In fact, this program can be seen as a simple small reptile program, the following is a rough introduction to the concept of crawler.



It's not a simple reptile.



about what a reptile is, that's what the wiki says.


A web crawler is an Internet bot that systematically browses the world Wide Web, typically for the purpose of Web indexing .


The overall structure of the crawler is as follows (image from Wiki):






Simply put, the crawler obtains the initial URLs from the scheduler, downloads the corresponding pages, stores the useful data, analyzes the links in the page, and, if it has access to the pass, adds to the scheduler waiting for the page to crawl.



There are, of course, some protocols that govern the behavior of crawlers, such as many websites that have arobots.txtfile that specifies what content can be crawled and what is not.



Behind each search engine is a powerful crawler that extends tentacles to all corners of the network, collecting useful information and indexing. This search engine-level crawler is very complex, because the number of pages on the network is too large, but it is very difficult to traverse them, not to mention the analysis of page information, and set up the index.



In practical applications, we only need to crawl a specific site and crawl a small amount of resources, so it is much simpler to implement. But there are still a lot of headaches, like many page elements being generated by JavaScript, when we need a JavaScript engine that renders the entire page and then filters it.
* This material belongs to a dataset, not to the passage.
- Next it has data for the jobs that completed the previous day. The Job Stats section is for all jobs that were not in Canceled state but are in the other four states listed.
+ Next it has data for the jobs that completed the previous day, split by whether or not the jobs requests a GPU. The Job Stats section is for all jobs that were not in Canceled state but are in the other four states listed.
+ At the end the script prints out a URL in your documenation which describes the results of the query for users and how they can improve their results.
Even worse, many sites use measures to stop crawlers from crawling resources, such as restricting the number of accesses to the same IP over time, or limiting the time interval of two operations, adding verification codes, and so on. In most cases, we do not know how the server side is to prevent the crawler, so it is very difficult to make the crawler to work.

Related Article

Contact Us

The content source of this page is from Internet, which doesn't represent Alibaba Cloud's opinion; products and services mentioned on that page don't have any relationship with Alibaba Cloud. If the content of the page makes you feel confusing, please write us an email, we will handle the problem within 5 days after receiving your email.
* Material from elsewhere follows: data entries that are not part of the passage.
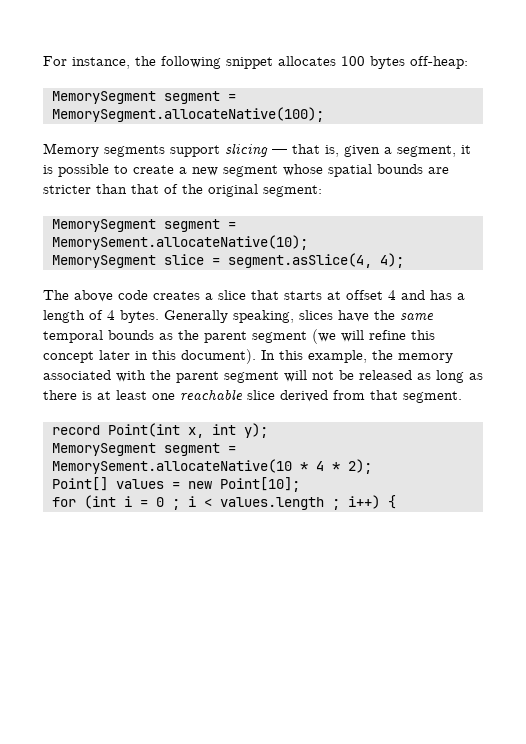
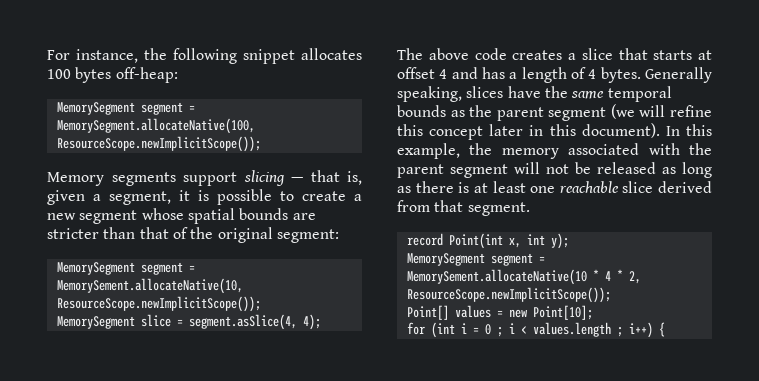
- MemorySegment segment = MemorySegment.allocateNative(100);
+ MemorySegment segment = MemorySegment.allocateNative(100, ResourceScope.newImplicitScope());
- MemorySegment segment = MemorySement.allocateNative(10);
+ MemorySegment segment = MemorySement.allocateNative(10, ResourceScope.newImplicitScope());
- MemorySegment segment = MemorySement.allocateNative(10 * 4 * 2);
+ MemorySegment segment = MemorySement.allocateNative(10 * 4 * 2, ResourceScope.newImplicitScope());

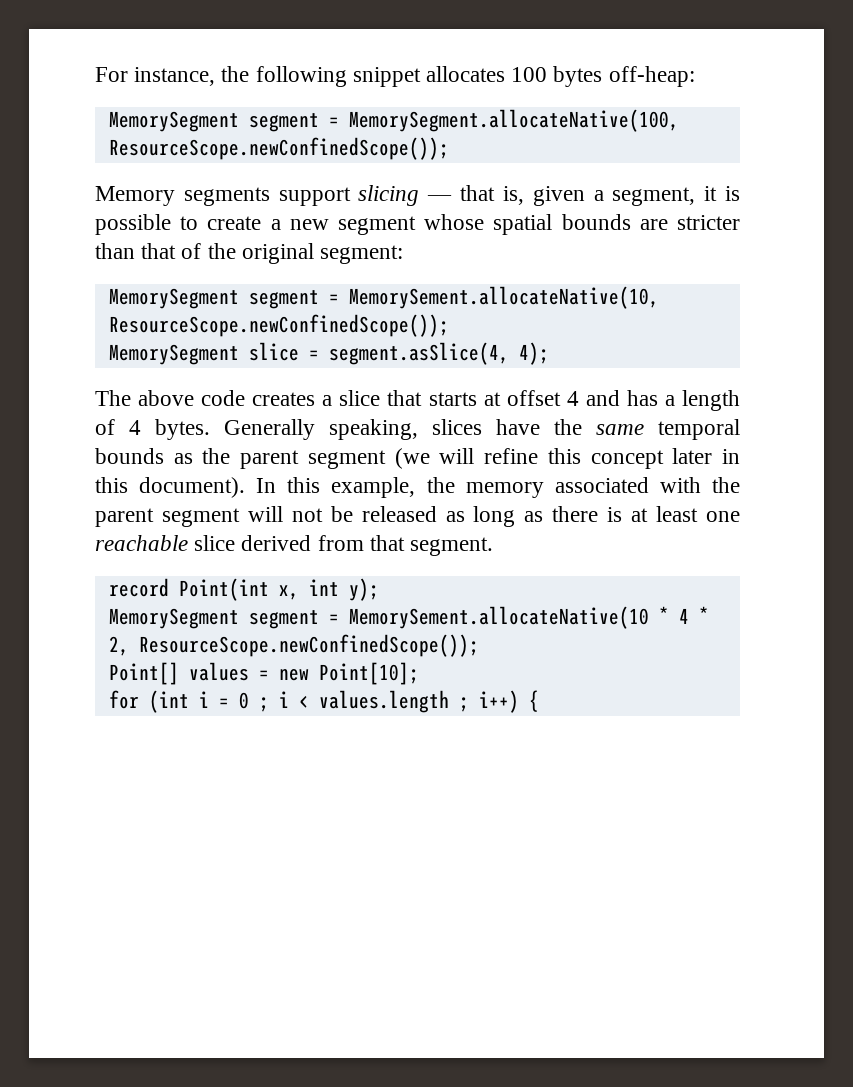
- MemorySegment segment = MemorySegment.allocateNative(100, ResourceScope.newImplicitScope());
+ MemorySegment segment = MemorySegment.allocateNative(100, ResourceScope.newConfinedScope());
- MemorySegment segment = MemorySement.allocateNative(10, ResourceScope.newImplicitScope());
+ MemorySegment segment = MemorySement.allocateNative(10, ResourceScope.newConfinedScope());
- MemorySegment segment = MemorySement.allocateNative(10 * 4 * 2, ResourceScope.newImplicitScope());
+ MemorySegment segment = MemorySement.allocateNative(10 * 4 * 2, ResourceScope.newConfinedScope());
If you find any instances of plagiarism from the community, please send an email to: info-contact@alibabacloud.com and provide relevant evidence. A staff member will contact you within 5 working days.

A Free Trial That Lets You Build Big!

Start building with 50+ products and up to 12 months usage for Elastic Compute Service

  • Sales Support

    1 on 1 presale consultation

  • After-Sales Support

    24/7 Technical Support 6 Free Tickets per Quarter Faster Response

  • Alibaba Cloud offers highly flexible support services tailored to meet your exact needs.